• EXERCISE REQUIREMENTS
Exclude the pictures and repeat all of the data exactly.
== INFORMATION GIVEN
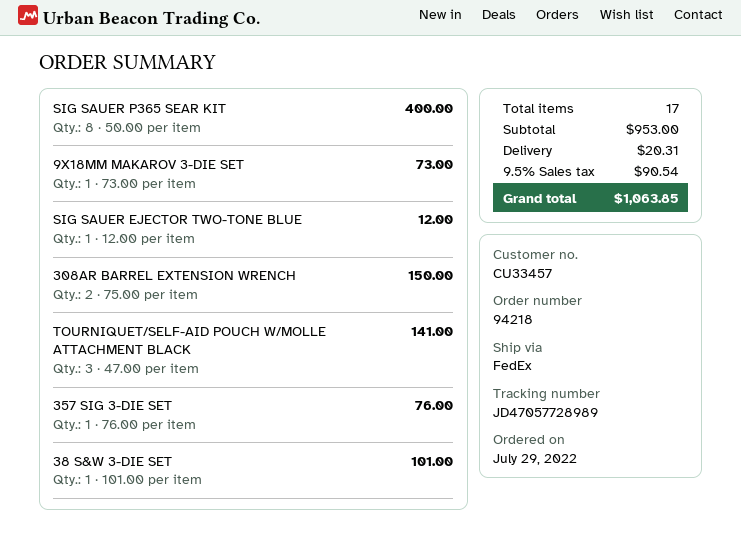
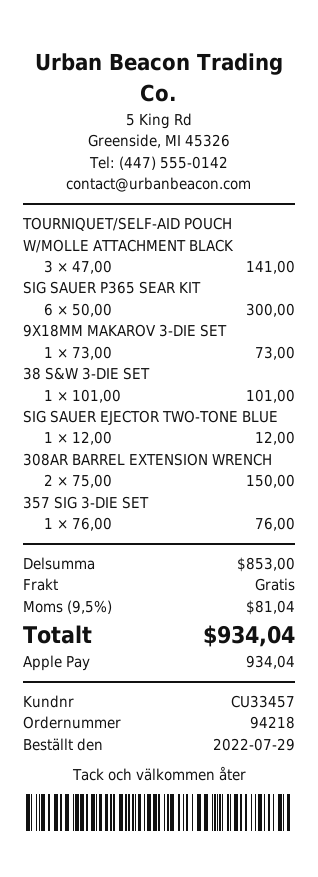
SIG SAUER P365 SEAR KIT: 8 x 50.00 = 400.00 -> 6 x 50.00 = 300.00
subtotal: 953.00 -> 853.00
shipping: 20.31 -> 0.00
tax: 9.5% = 90.54 -> 9.5% = 81.04
total: 1063.85 -> 934.04

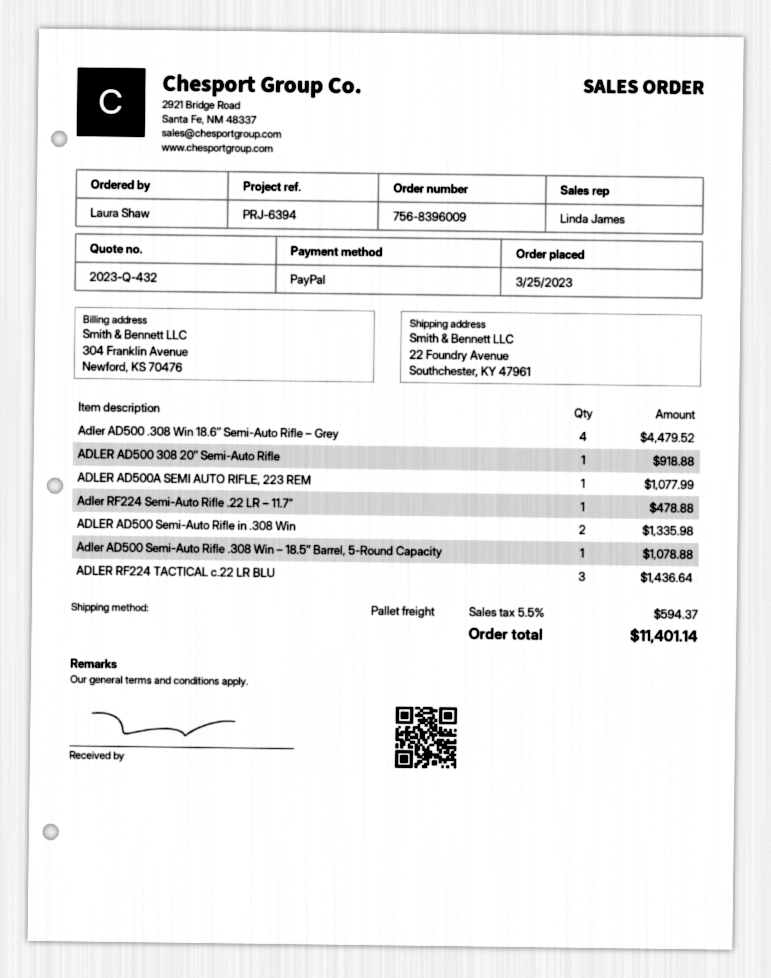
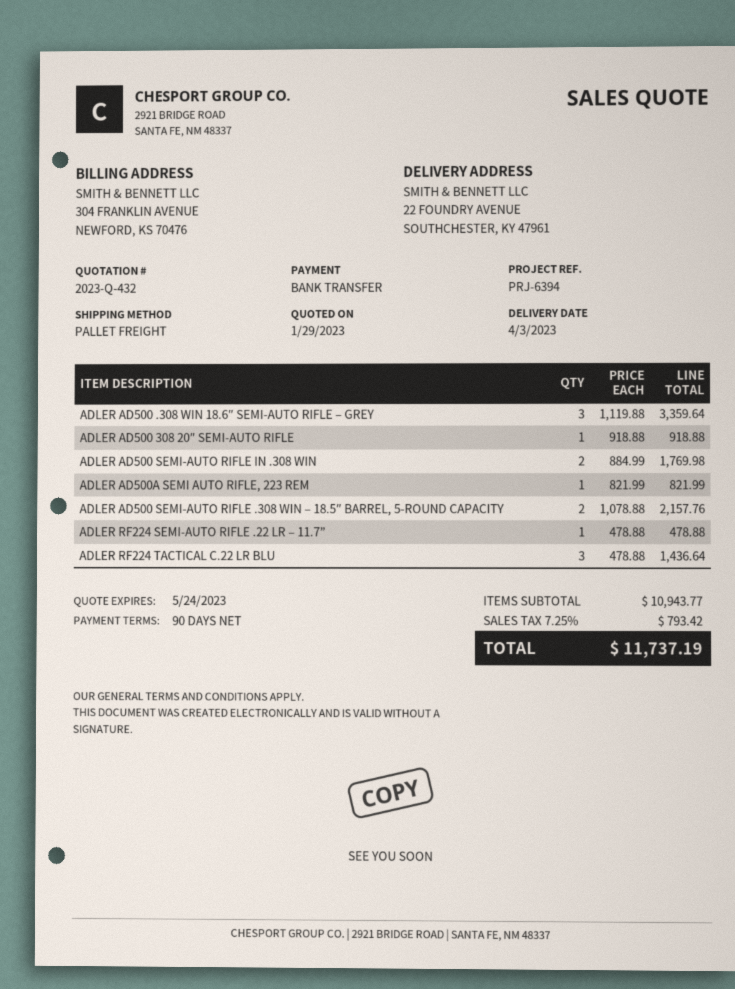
payment method: PayPal -> bank transfer
Adler AD500 .308 Win 18.6″ Semi-Auto Rifle – Grey: 4 for 4479.52 -> 3 for 3359.64
ADLER AD500A SEMI AUTO RIFLE, 223 REM: 1 for 1077.99 -> 1 for 821.99
ADLER AD500 Semi-Auto Rifle in .308 Win: 2 for 1335.98 -> 2 for 1769.98
Adler AD500 Semi-Auto Rifle .308 Win – 18.5″ Barrel, 5-Round Capacity: 1 for 1078.88 -> 2 for 2157.76
tax: 5.5% = 594.37 -> 7.25% = 793.42
total: 11401.14 -> 11737.19

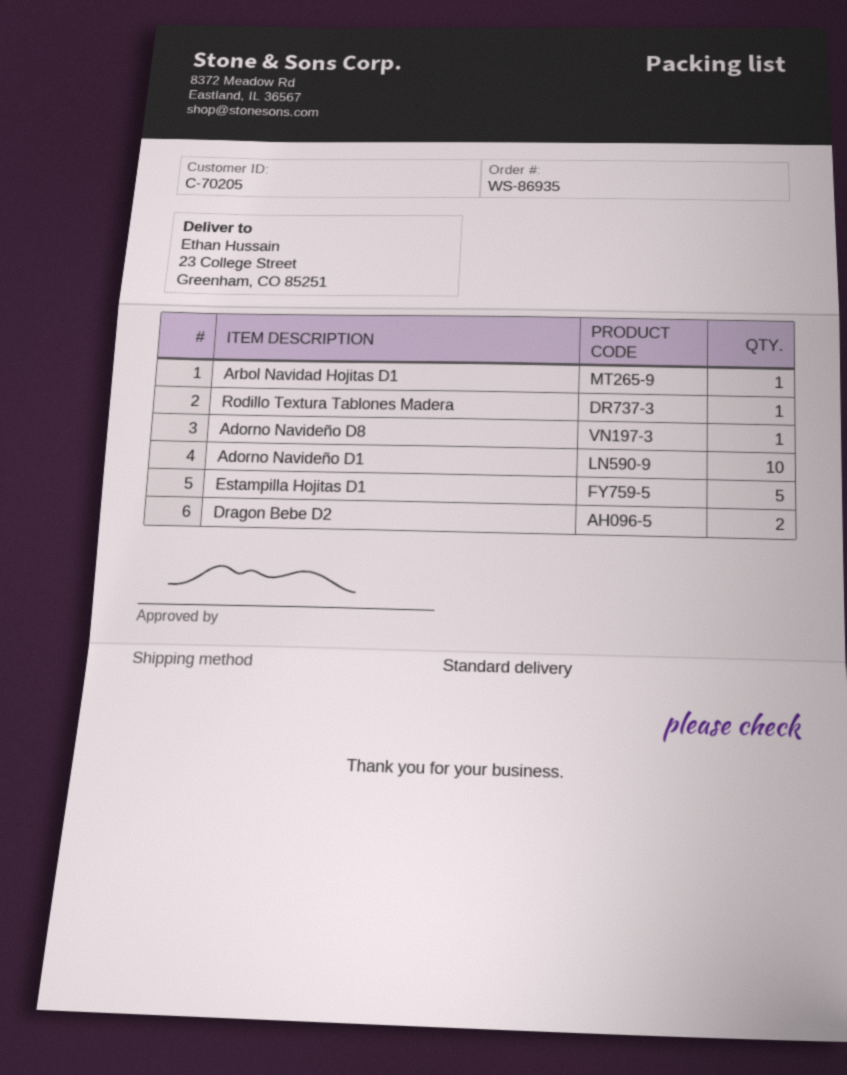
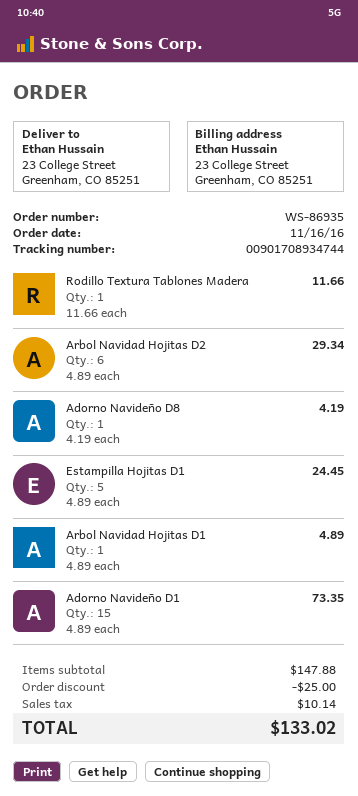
Adorno Navideño D1: 10 -> 15
Dragon Bebe D2: 2 -> none
Arbol Navidad Hojitas D2: none -> 6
====
• EXERCISE OUTPUT
SIG SAUER P365 SEAR KIT: 8 x 50.00 = 400.00 -> 6 x 50.00 = 300.00
subtotal: 953.00 -> 853.00
shipping: 20.31 -> 0.00
tax: 9.5% = 90.54 -> 9.5% = 81.04
total: 1063.85 -> 934.04

payment method: PayPal -> bank transfer
Adler AD500 .308 Win 18.6″ Semi-Auto Rifle – Grey: 4 for 4479.52 -> 3 for 3359.64
ADLER AD500A SEMI AUTO RIFLE, 223 REM: 1 for 1077.99 -> 1 for 821.99
ADLER AD500 Semi-Auto Rifle in .308 Win: 2 for 1335.98 -> 2 for 1769.98
Adler AD500 Semi-Auto Rifle .308 Win – 18.5″ Barrel, 5-Round Capacity: 1 for 1078.88 -> 2 for 2157.76
tax: 5.5% = 594.37 -> 7.25% = 793.42
total: 11401.14 -> 11737.19

Adorno Navideño D1: 10 -> 15
Dragon Bebe D2: 2 -> none
Arbol Navidad Hojitas D2: none -> 6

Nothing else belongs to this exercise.